• **Work to complete**: Your response should contain exactly the lines running from the one with "subtotal: 8541.45 -> 7121.08" to the end of the data below, both included, and no pictures.

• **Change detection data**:
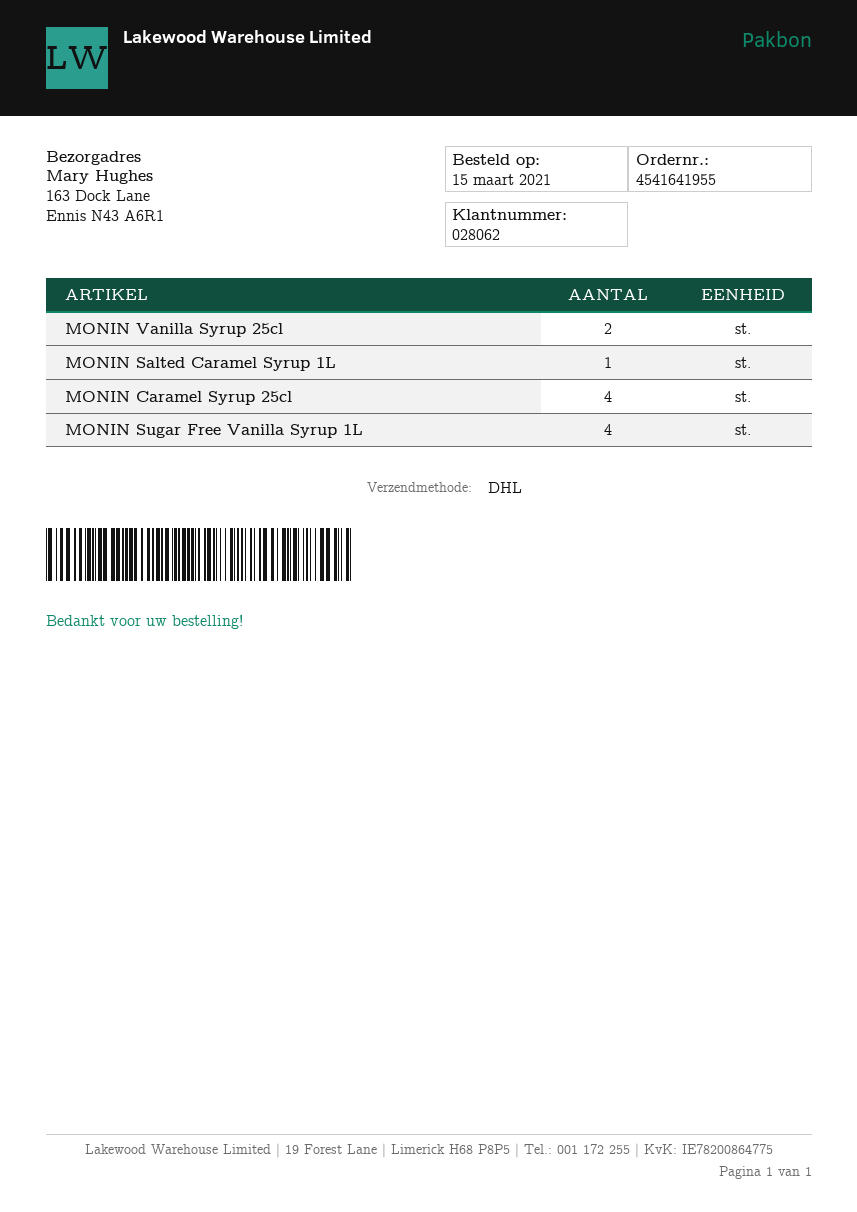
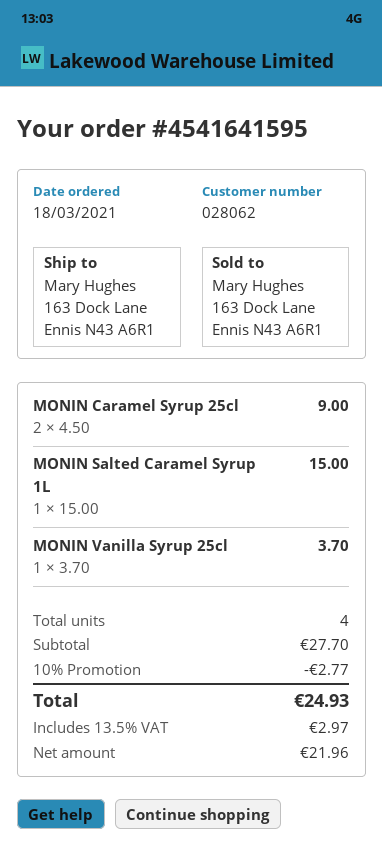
order number: 4541641955 -> 4541641595
order date: 2021-03-15 -> 2021-03-18
MONIN Vanilla Syrup 25cl: 2 -> 1
MONIN Caramel Syrup 25cl: 4 -> 2
MONIN Sugar Free Vanilla Syrup 1L: 4 -> none

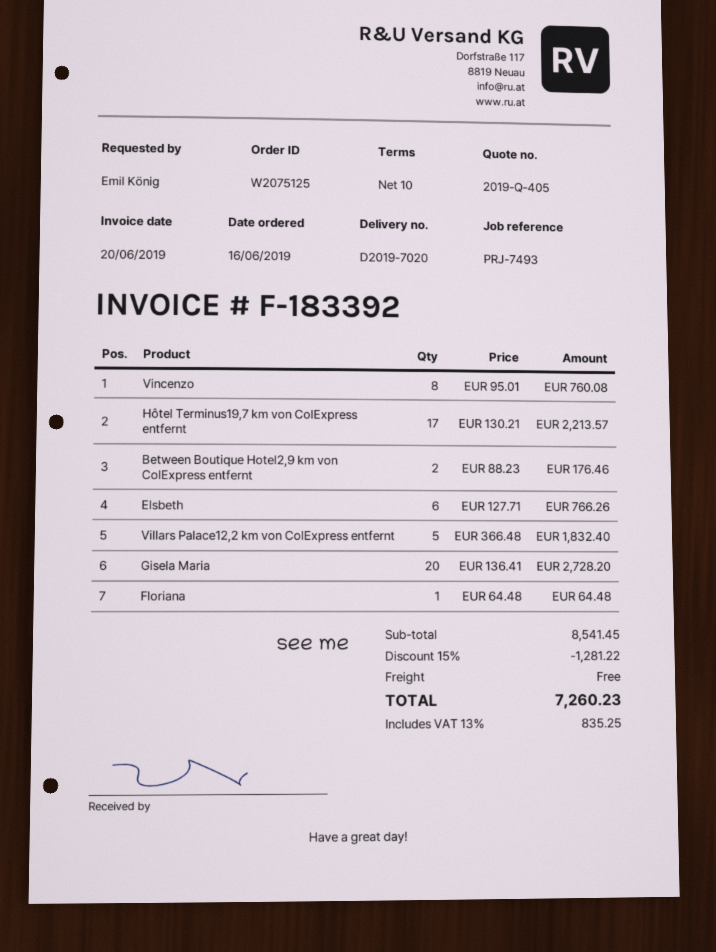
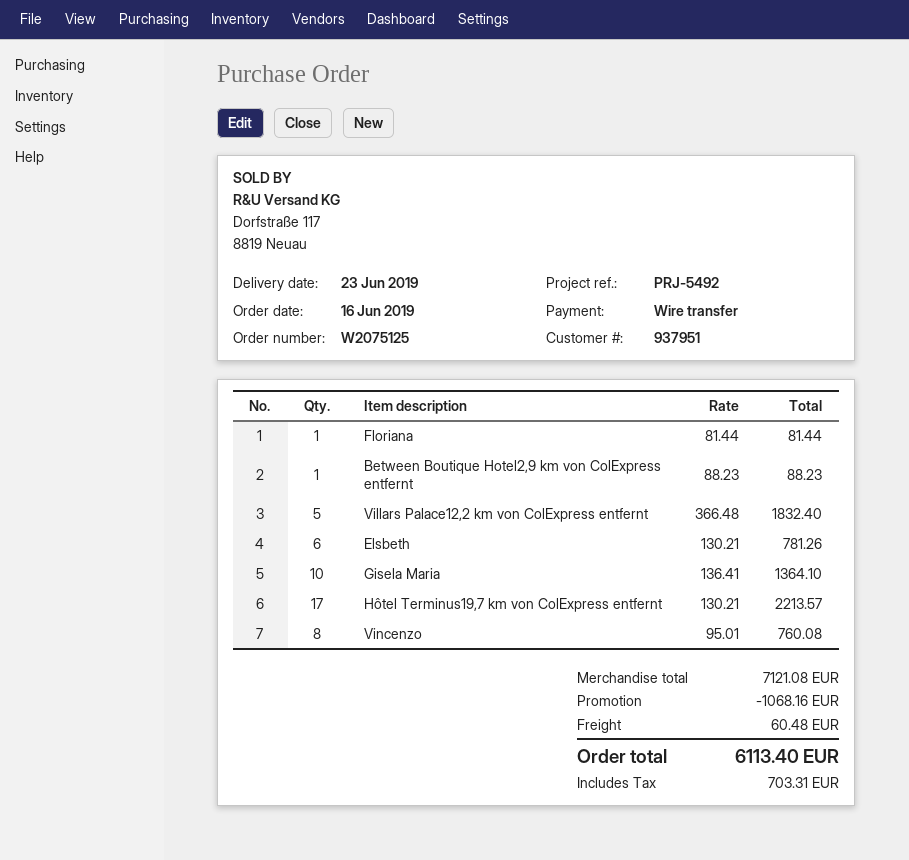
reference: PRJ-7493 -> PRJ-5492
Between Boutique Hotel2,9 km von ColExpress entfernt: 2 x 88.23 = 176.46 -> 1 x 88.23 = 88.23
Elsbeth: 6 x 127.71 = 766.26 -> 6 x 130.21 = 781.26
Gisela Maria: 20 x 136.41 = 2728.20 -> 10 x 136.41 = 1364.10
Floriana: 1 x 64.48 = 64.48 -> 1 x 81.44 = 81.44
subtotal: 8541.45 -> 7121.08
discount: 1281.22 -> 1068.16
shipping: 0.00 -> 60.48
tax: 835.25 -> 703.31
total: 7260.23 -> 6113.40

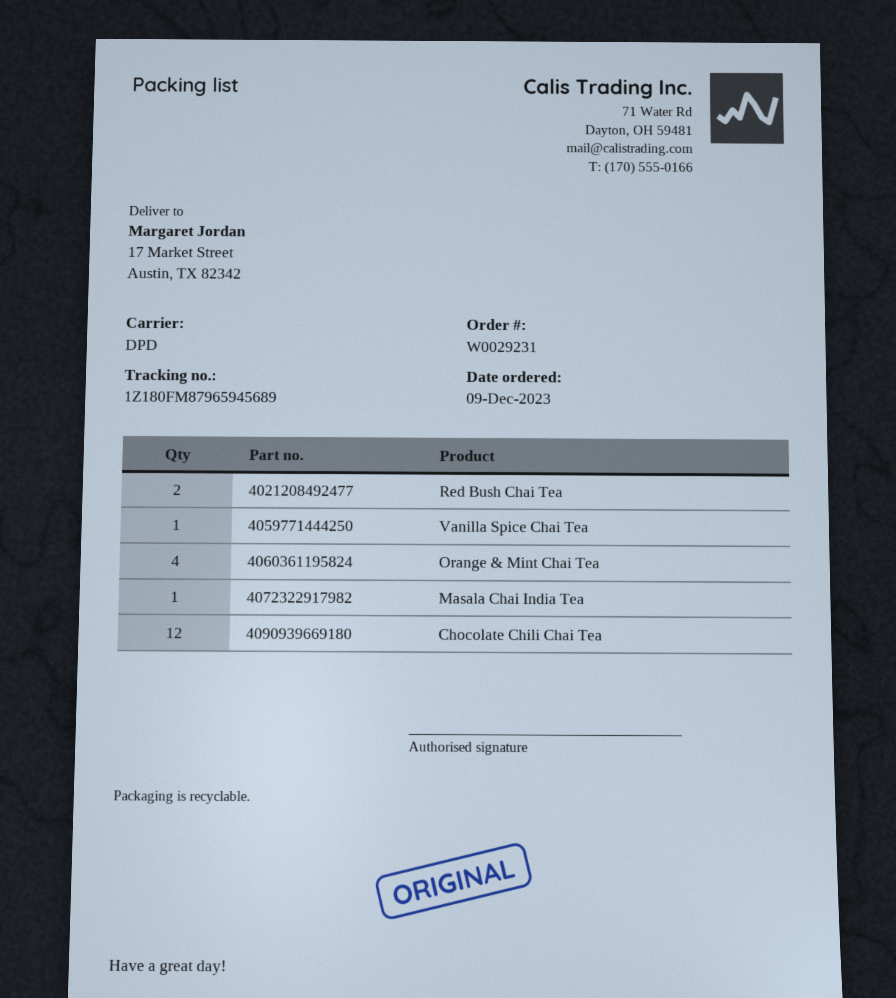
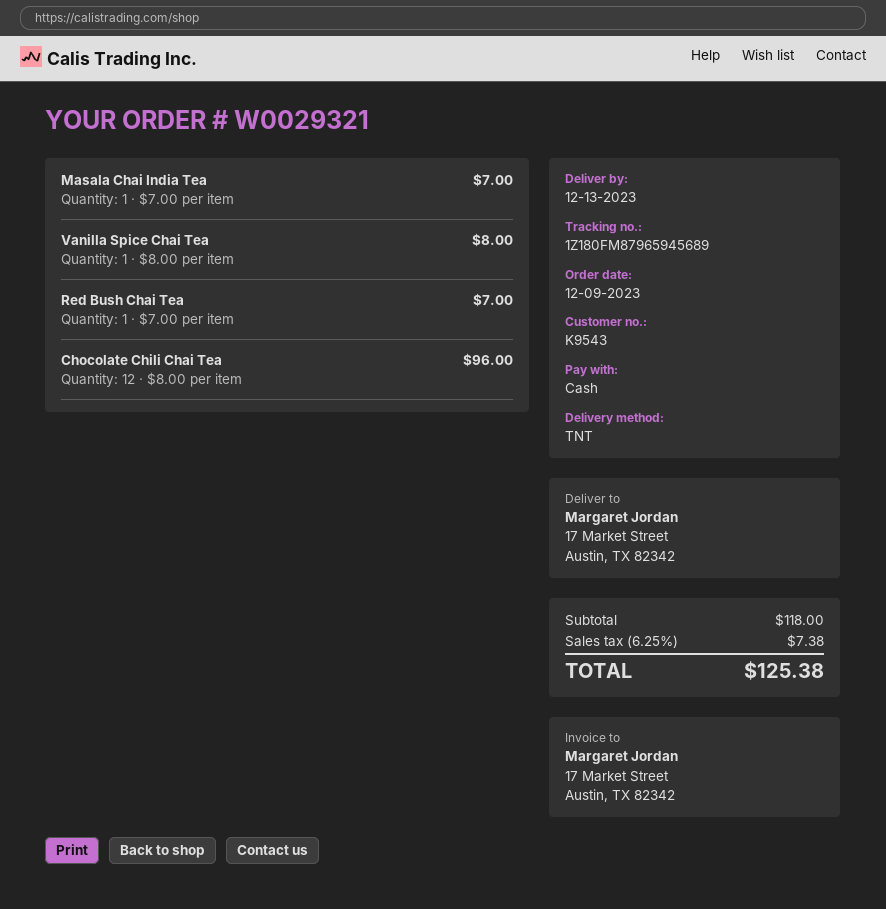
order number: W0029231 -> W0029321
shipping method: DPD -> TNT
Red Bush Chai Tea: 2 -> 1
Orange & Mint Chai Tea: 4 -> none

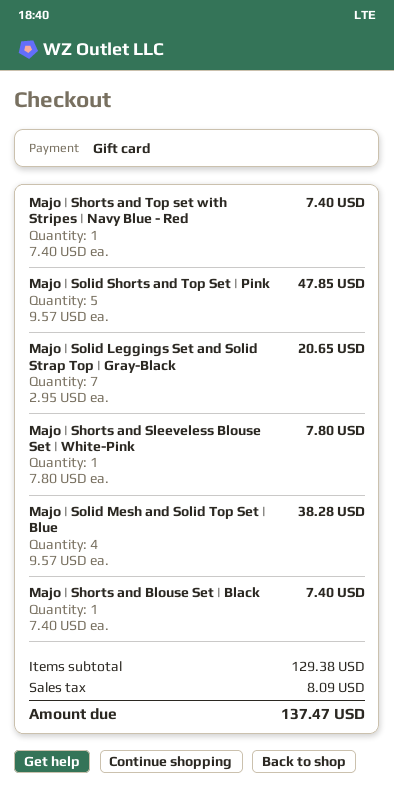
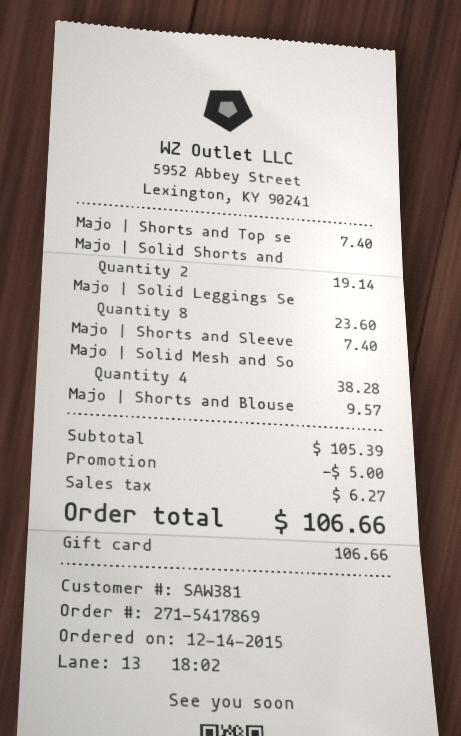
Majo | Solid Shorts and Top Set | Pink: 5 for 47.85 -> 2 for 19.14
Majo | Solid Leggings Set and Solid Strap Top | Gray-Black: 7 for 20.65 -> 8 for 23.60
Majo | Shorts and Sleeveless Blouse Set | White-Pink: 1 for 7.80 -> 1 for 7.40
Majo | Shorts and Blouse Set | Black: 1 for 7.40 -> 1 for 9.57
subtotal: 129.38 -> 105.39
discount: none -> 5.00
tax: 8.09 -> 6.27
total: 137.47 -> 106.66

• **Response for this exercise**:
subtotal: 8541.45 -> 7121.08
discount: 1281.22 -> 1068.16
shipping: 0.00 -> 60.48
tax: 835.25 -> 703.31
total: 7260.23 -> 6113.40

order number: W0029231 -> W0029321
shipping method: DPD -> TNT
Red Bush Chai Tea: 2 -> 1
Orange & Mint Chai Tea: 4 -> none

Majo | Solid Shorts and Top Set | Pink: 5 for 47.85 -> 2 for 19.14
Majo | Solid Leggings Set and Solid Strap Top | Gray-Black: 7 for 20.65 -> 8 for 23.60
Majo | Shorts and Sleeveless Blouse Set | White-Pink: 1 for 7.80 -> 1 for 7.40
Majo | Shorts and Blouse Set | Black: 1 for 7.40 -> 1 for 9.57
subtotal: 129.38 -> 105.39
discount: none -> 5.00
tax: 8.09 -> 6.27
total: 137.47 -> 106.66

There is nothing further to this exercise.